The federal government could soon launch a major study into the effects of driving under the influence of marijuana and issue recommendations about how best to detect stoned automobile operators, including the enactment of impairment standards.
A Congressional bill set to be voted on this week would require the U.S. Department of Transportation to conduct a year-long review, in consultation with other government agencies, that examines existing scientific research, current state laws and the role and extent of marijuana impairment in motor vehicle accidents.
The department would then issue a report to Congress detailing its findings and making recommendations, including about best practices for measuring impairment levels and training law enforcement officers.
The proposed study is part of a 558-page bill to authorize $325 billion in spending on the nation’s highways, bridges and other aspects of surface transportation over six years. Congress is scrambling to act before current authorization for the programs runs out on October 29.

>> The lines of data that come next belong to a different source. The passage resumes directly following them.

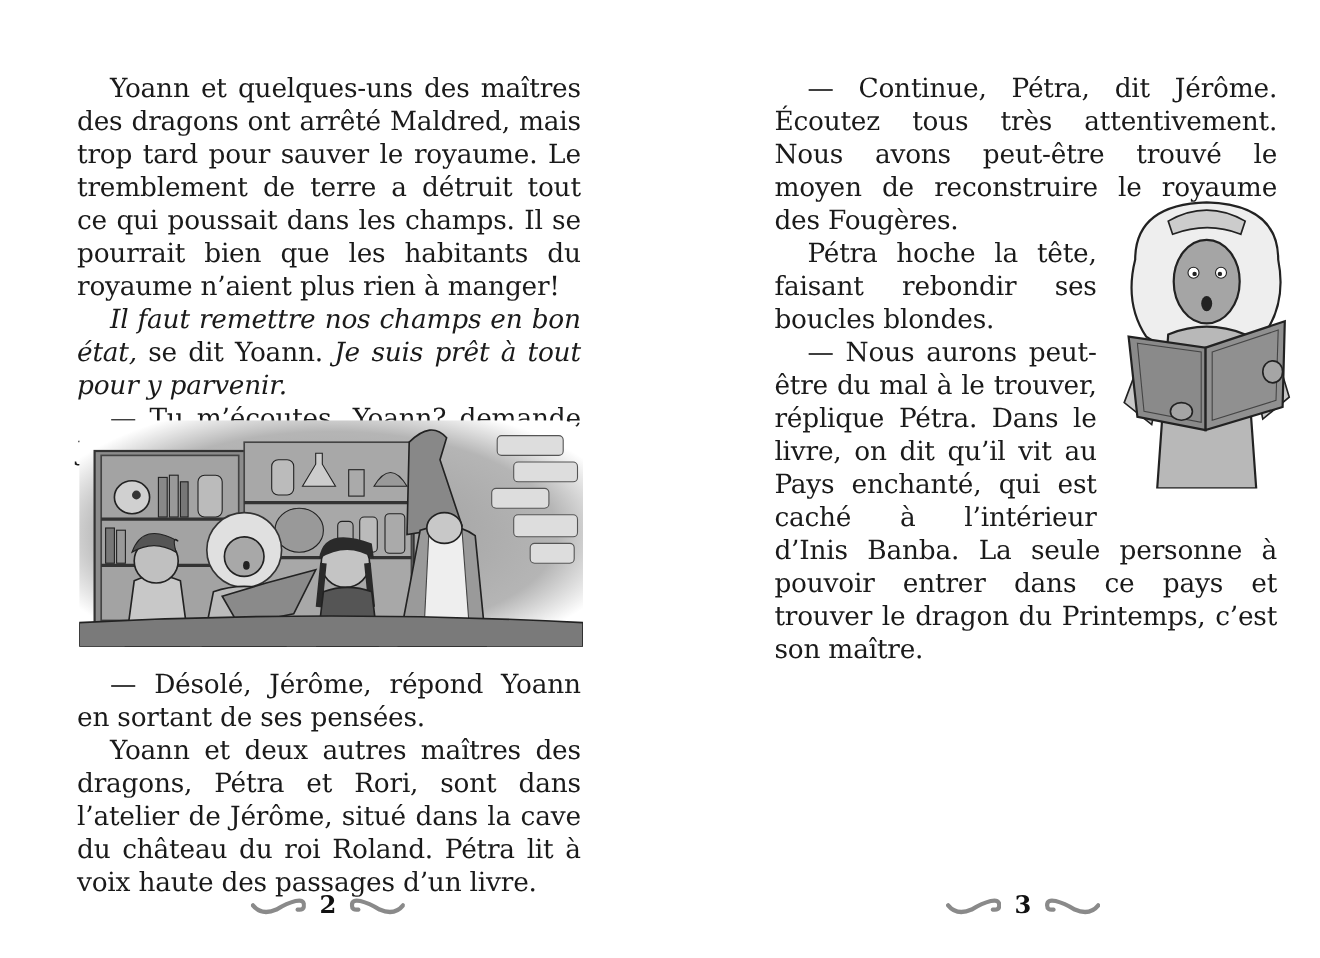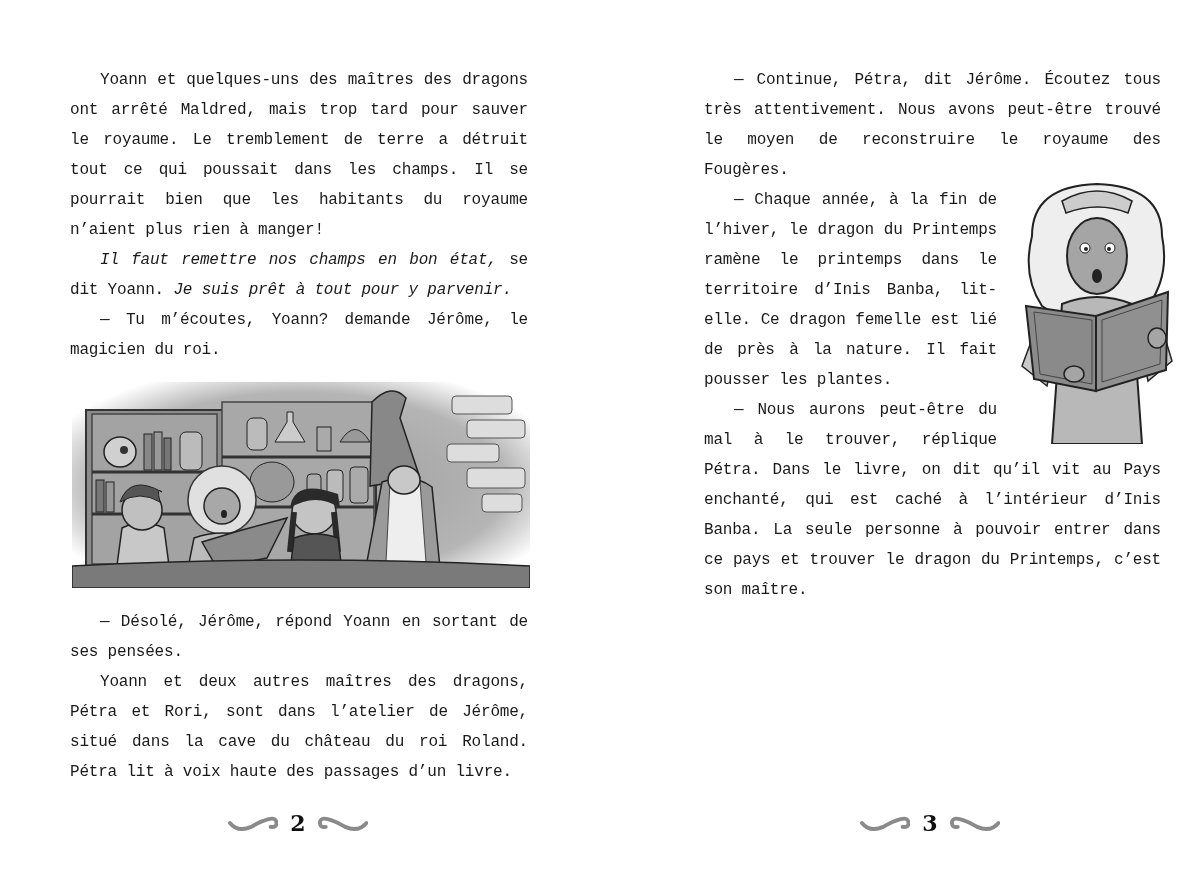"Yoann et quelques-uns des maîtres" .text-block { font-family: Liberation Mono, monospace -> none; font-size: 16px -> 24px }
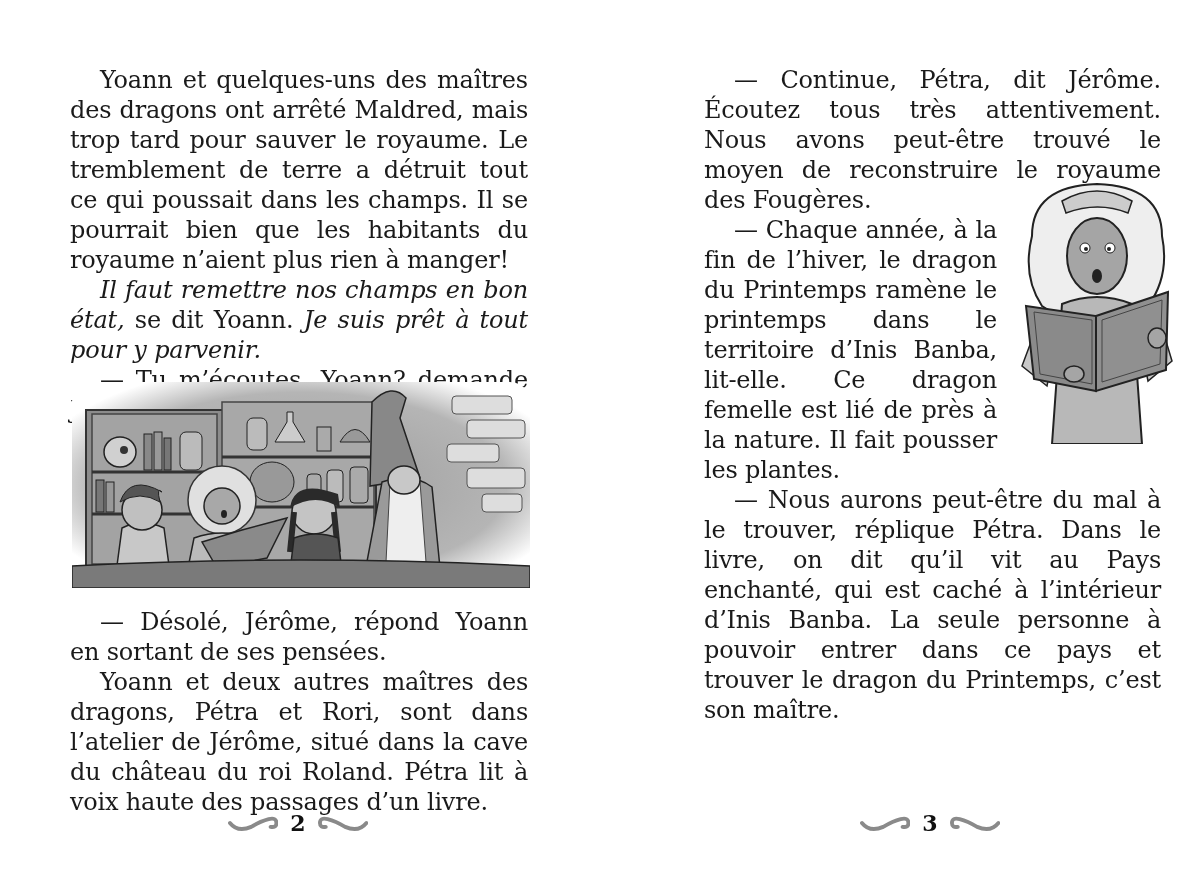"Pétra hoche la tête, faisant" p { html: none -> <p>Pétra hoche la tête, faisant rebondir ses boucles blondes.</p> }
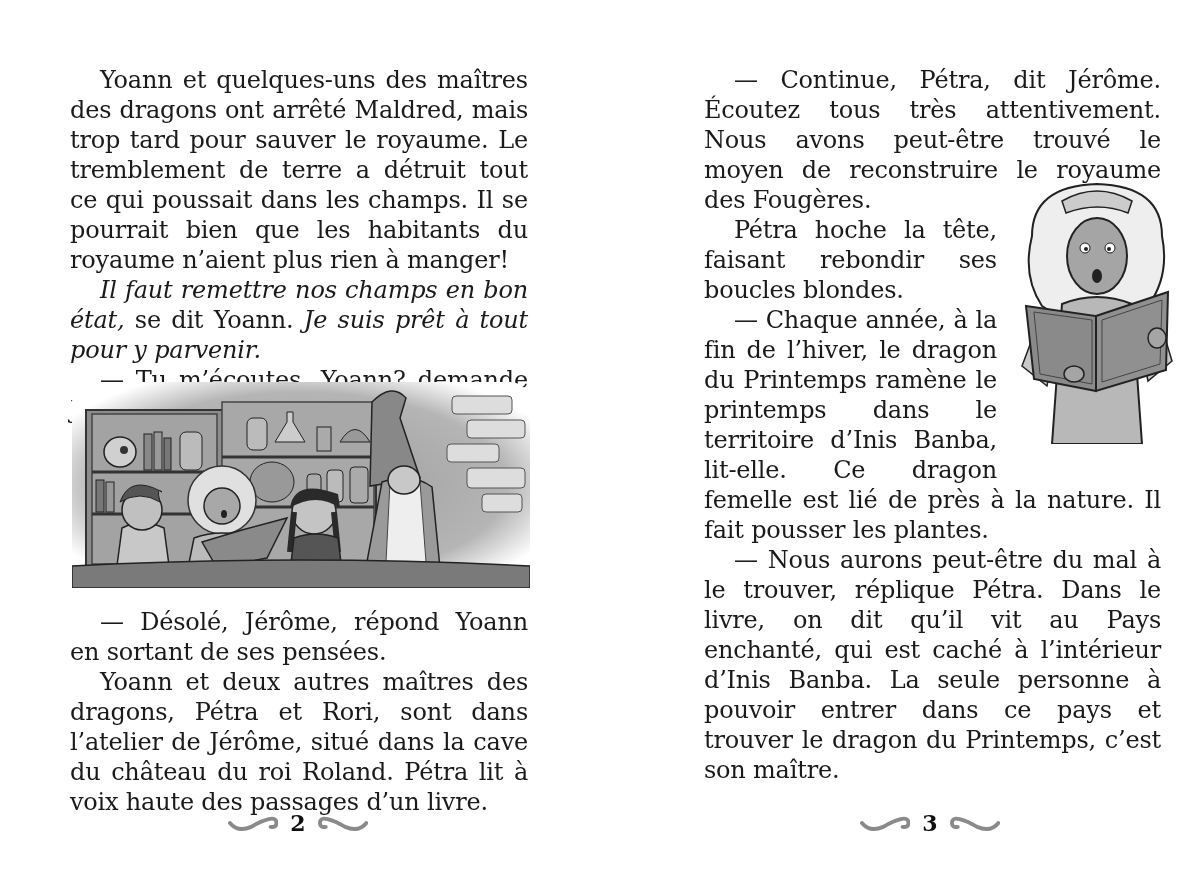"— Chaque année, à la" p { html: <p>— Chaque année, à la fin de l’hiver, le dragon du Printemps ramène le printemps dans le territoire d’Inis Banba, lit-elle. Ce dragon femelle est lié de près à la nature. Il fait pousser les plantes.</p> -> none }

The bill, sponsored by Rep. Bill Shuster (R-PA), is scheduled to be voted on Thursday by the House Transportation and Infrastructure Committee, which Shuster chairs.
The legislation also directs the Transportation Department to look at ways of differentiating the cause of a driving impairment between alcohol and marijuana.
Marijuana policy reform advocates, while expressing opposition to impaired driving, questioned whether a new study is necessary.
“I’m all for more science, but we already have reams of evidence showing that resources spent on marijuana detection would be better directed toward drunk driving, which the evidence does show is a serious problem right now,” Dan Riffle, federal policy director for the Marijuana Policy Project, told Marijuana.com in an interview.
He pointed to a National Highway Traffic Safety Administration study released earlier this year which found no evidence that marijuana use leads to increased risk of getting into an automobile accident.
“Nobody wants high drivers behind the wheel any more than drunk drivers, and combination impairment is the worst of both worlds,” Riffle said. “But I think a fair analysis of the evidence will show that it’s too early to legislate around marijuana-only impairment and driving.”